The Queer Moment You Might’ve Missed in ‘Get Out’

· Updated on May 28, 2018

The 2018 Oscar nominees were announced today and the fan favorite horror-comedy Get Out collected four nominations for Best Picture, Directing, Original Screenplay, and Actor in a Leading Role. Directed by Jordan Peele, the now-infamous film has been hailed for its incredibly nuanced and caustic commentary on racism. But amidst all the important chatter on its progressive and unique story, you might have missed one detail that was trumped by its overarching themes: Get Out is actually pretty queer.

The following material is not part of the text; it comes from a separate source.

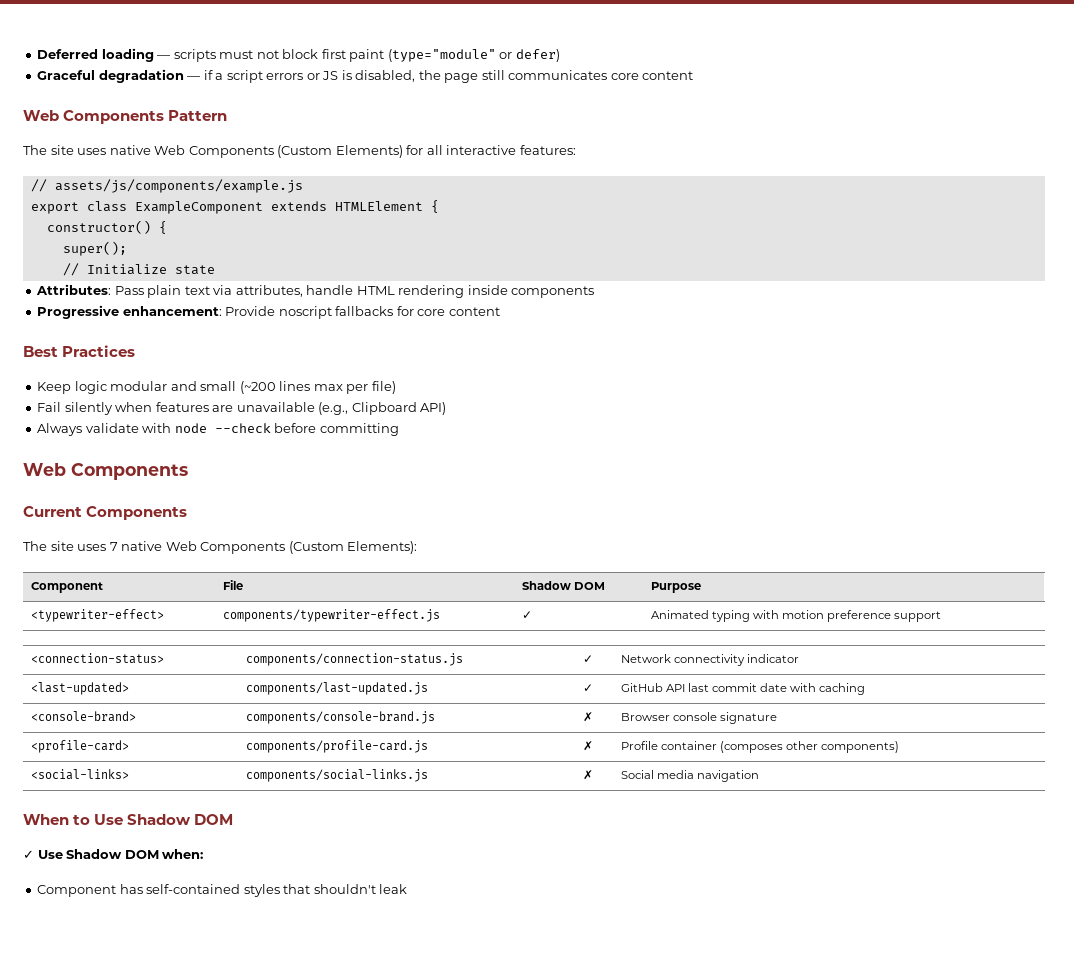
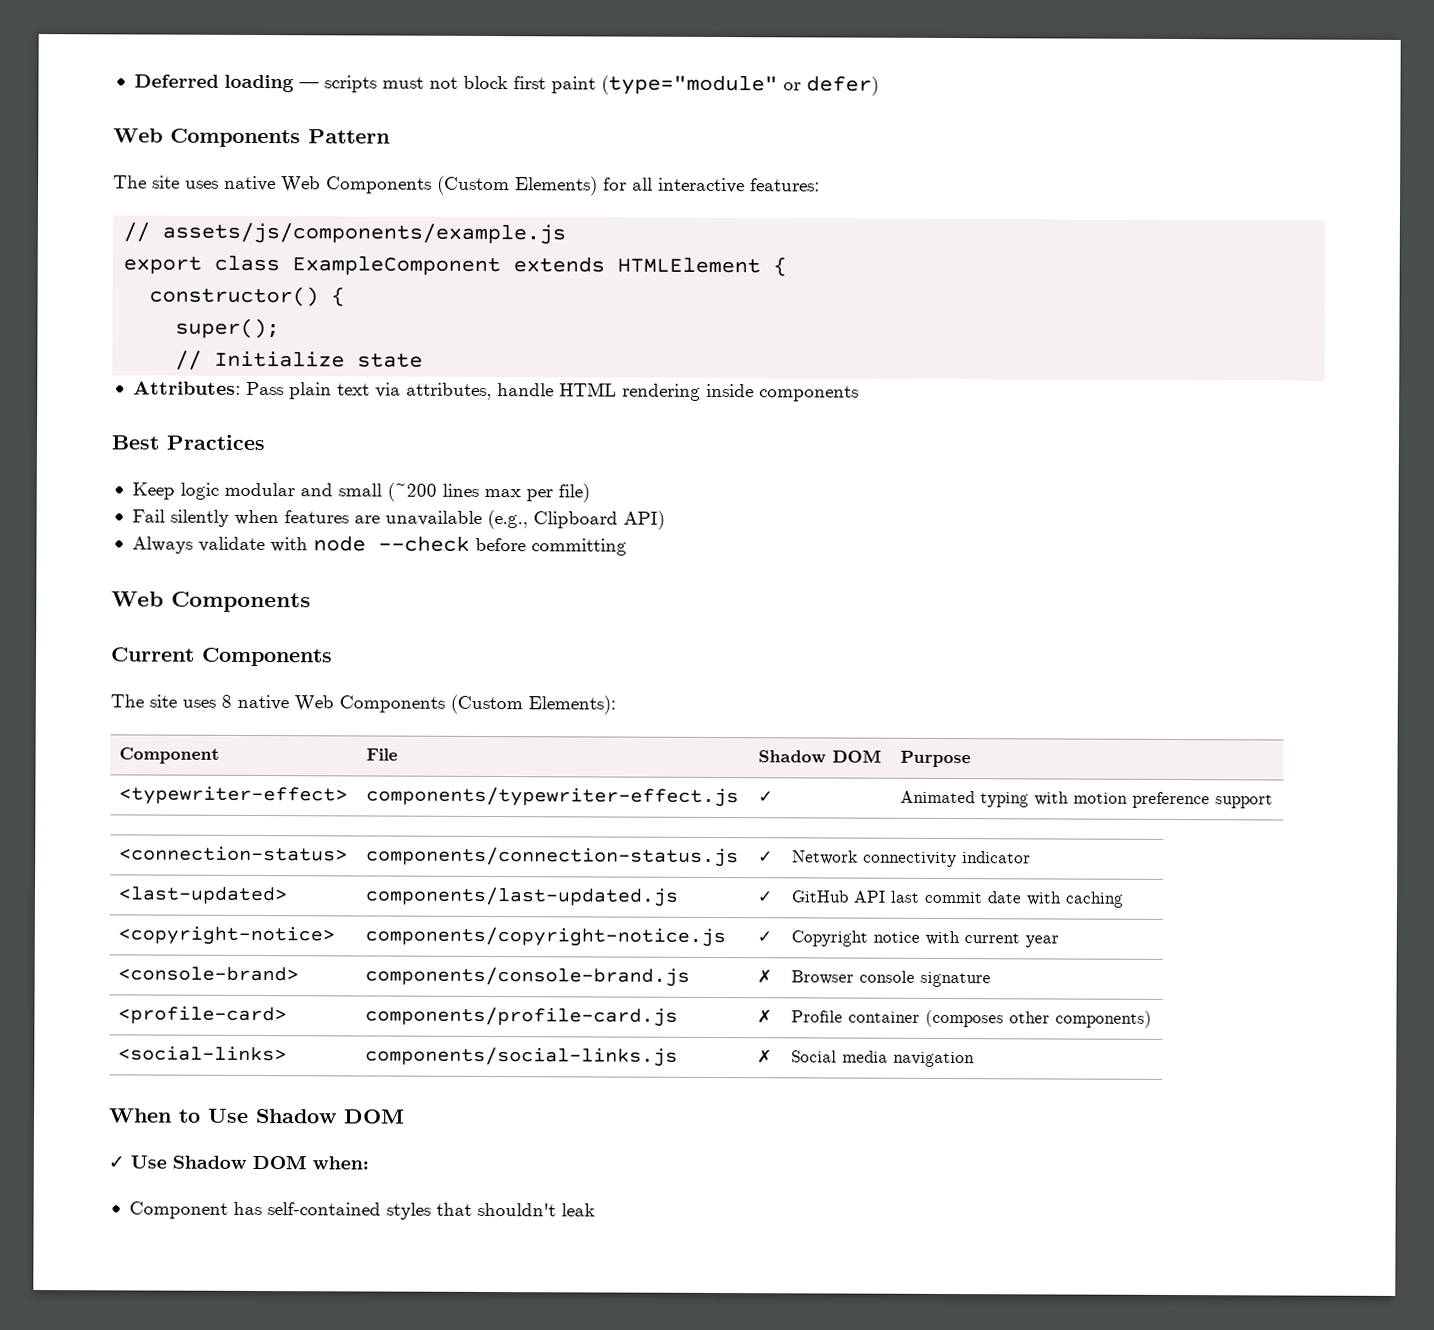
- Graceful degradation — if a script errors or JS is disabled, the page still communicates core content
- Progressive enhancement: Provide noscript fallbacks for core content
- The site uses 7 native Web Components (Custom Elements):
+ The site uses 8 native Web Components (Custom Elements):
+ <copyright-notice> | components/copyright-notice.js | ✓ | Copyright notice with current year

Allison Williams plays the evil and pathological Rose, daughter of the Armitage family, who serially and unlawfully imprisons, hypnotizes, and enslaves people of color. Rose is the essential chess piece in the Amritage family’s disturbing subterfuge, as she’s the actor who lures each person in and brings them to her family home. Diabolicalness aside, Williams’ character is inherently queer: she moves way too fast with her partners, lesbian U-Hauls them, merges, and brings them home before it’s appropriate to do so. In that minute way, Rose represents something that I ferociously hate about myself.

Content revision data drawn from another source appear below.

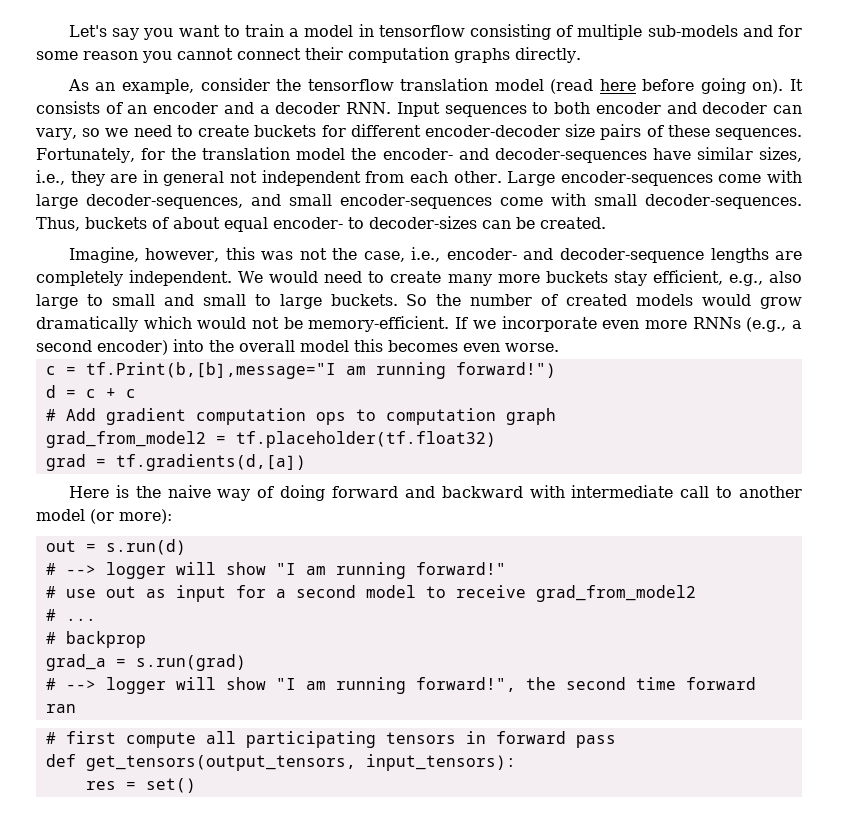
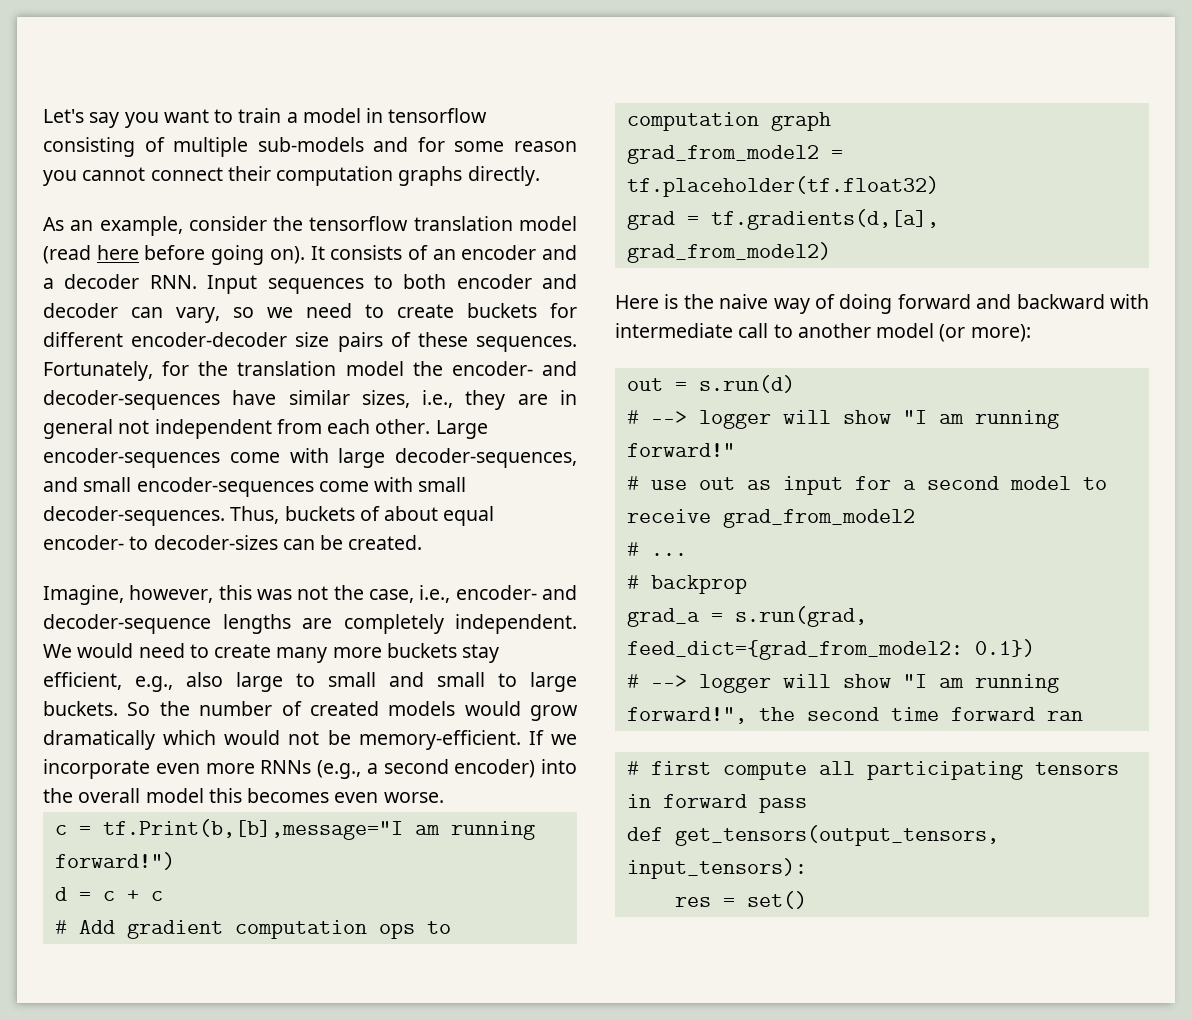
- grad = tf.gradients(d,[a])
+ grad = tf.gradients(d,[a], grad_from_model2)
- grad_a = s.run(grad)
+ grad_a = s.run(grad, feed_dict={grad_from_model2: 0.1})

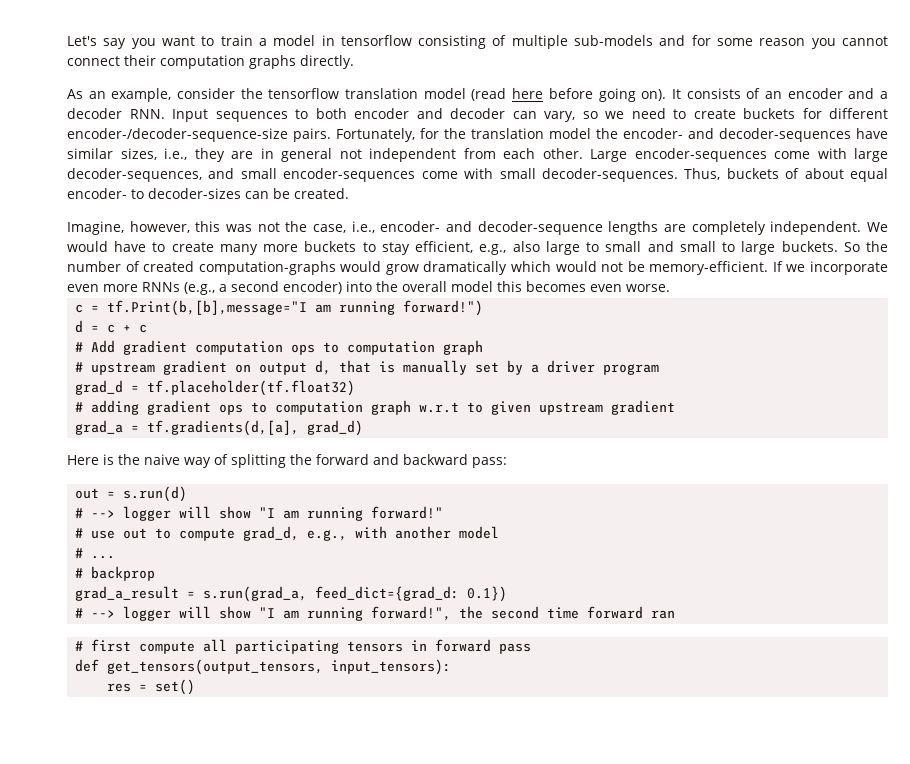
- It consists of an encoder and a decoder RNN. Input sequences to both encoder and decoder can vary, so we need to create buckets for different encoder-decoder size pairs of these sequences.
+ It consists of an encoder and a decoder RNN. Input sequences to both encoder and decoder can vary, so we need to create buckets for different encoder-/decoder-sequence-size pairs.
- We would need to create many more buckets stay efficient, e.g., also large to small and small to large buckets.
+ We would have to create many more buckets to stay efficient, e.g., also large to small and small to large buckets.
- So the number of created models would grow dramatically which would not be memory-efficient.
+ So the number of created computation-graphs would grow dramatically which would not be memory-efficient.
- grad_from_model2 = tf.placeholder(tf.float32)
- grad = tf.gradients(d,[a], grad_from_model2)
+ # upstream gradient on output d, that is manually set by a driver program
+ grad_d = tf.placeholder(tf.float32)
+ # adding gradient ops to computation graph w.r.t to given upstream gradient
+ grad_a = tf.gradients(d,[a], grad_d)
- Here is the naive way of doing forward and backward with intermediate call to another model (or more):
+ Here is the naive way of splitting the forward and backward pass:
- # use out as input for a second model to receive grad_from_model2
+ # use out to compute grad_d, e.g., with another model
- grad_a = s.run(grad, feed_dict={grad_from_model2: 0.1})
+ grad_a_result = s.run(grad_a, feed_dict={grad_d: 0.1})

But speculation aside, the crux of the movie comes when Rose’s latest ruse, the doe-eyed, sweet baby Chris (Daniel Kaluuya), finds a chest of pictures hidden in Rose’s closet. After a chilling exchange with Georgina, the housemaid who has consistently tried and failed to warn him (because of the depths of mind control the Armitages implemented on her), Chris is led to this closet of secrets where he discovers that he’s not the first man who’s been here. In fact, Rose has brought home numerous people before him, and among these telling snapshots is a photo of her with Georgina, pre-hypnosis, which means at some point, Rose and Georgina were in a queer (albeit fake and depraved) relationship. Rose might not actually be bisexual, being that all of her relationships are part of a nefarious ploy to literally enslave people of color, but Georgina obviously is queer.

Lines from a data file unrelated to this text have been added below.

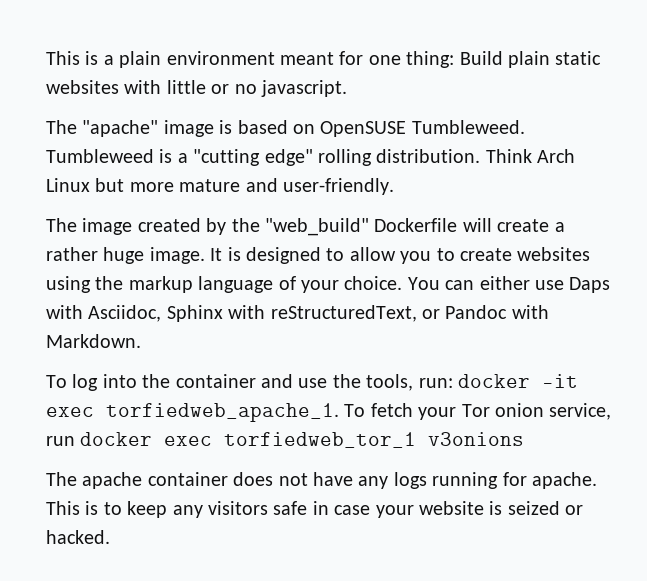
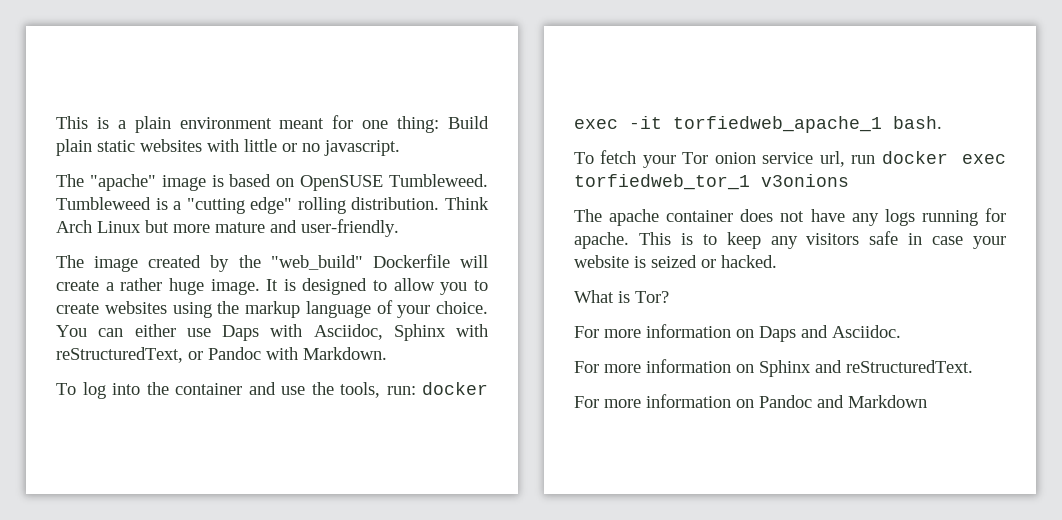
- To log into the container and use the tools, run: docker -it exec torfiedweb_apache_1. To fetch your Tor onion service, run docker exec torfiedweb_tor_1 v3onions
+ To log into the container and use the tools, run: docker exec -it torfiedweb_apache_1 bash.
+ To fetch your Tor onion service url, run docker exec torfiedweb_tor_1 v3onions
+ What is Tor?
+ For more information on Daps and Asciidoc.
+ For more information on Sphinx and reStructuredText.
+ For more information on Pandoc and Markdown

Unfortunately, Georgina meets an untimely cliché end, like so many queer women in film and television (especially queer women of color). And this is a far-fetched comment on a woman whose character is inherently sardonic, but let’s just call it what it is: the trope of depraved bisexual women has long pervaded American entertainment. Jennifer in Jennifer’s Body, Amanda Seyfried’s titular character in Chloe, and Griselda in Lifetime’s recent insane romp, Cocaine Godmother, were all evil, psycho bisexuals. Bisexuals always seem to be tagged as villains, and it’s really getting quite tired.

With that being said, I’m 100 percent willing to give Get Out a pass for abusing redundant queer tropes, because where it fails its queer characters, it makes up for in being one of the most relevant, felicitous, and smartest takes on American culture this yearor ever. This movie deserves every nomination is accrued and more, and I can’t wait to see where the brilliant mind of Jordan Peele takes us next.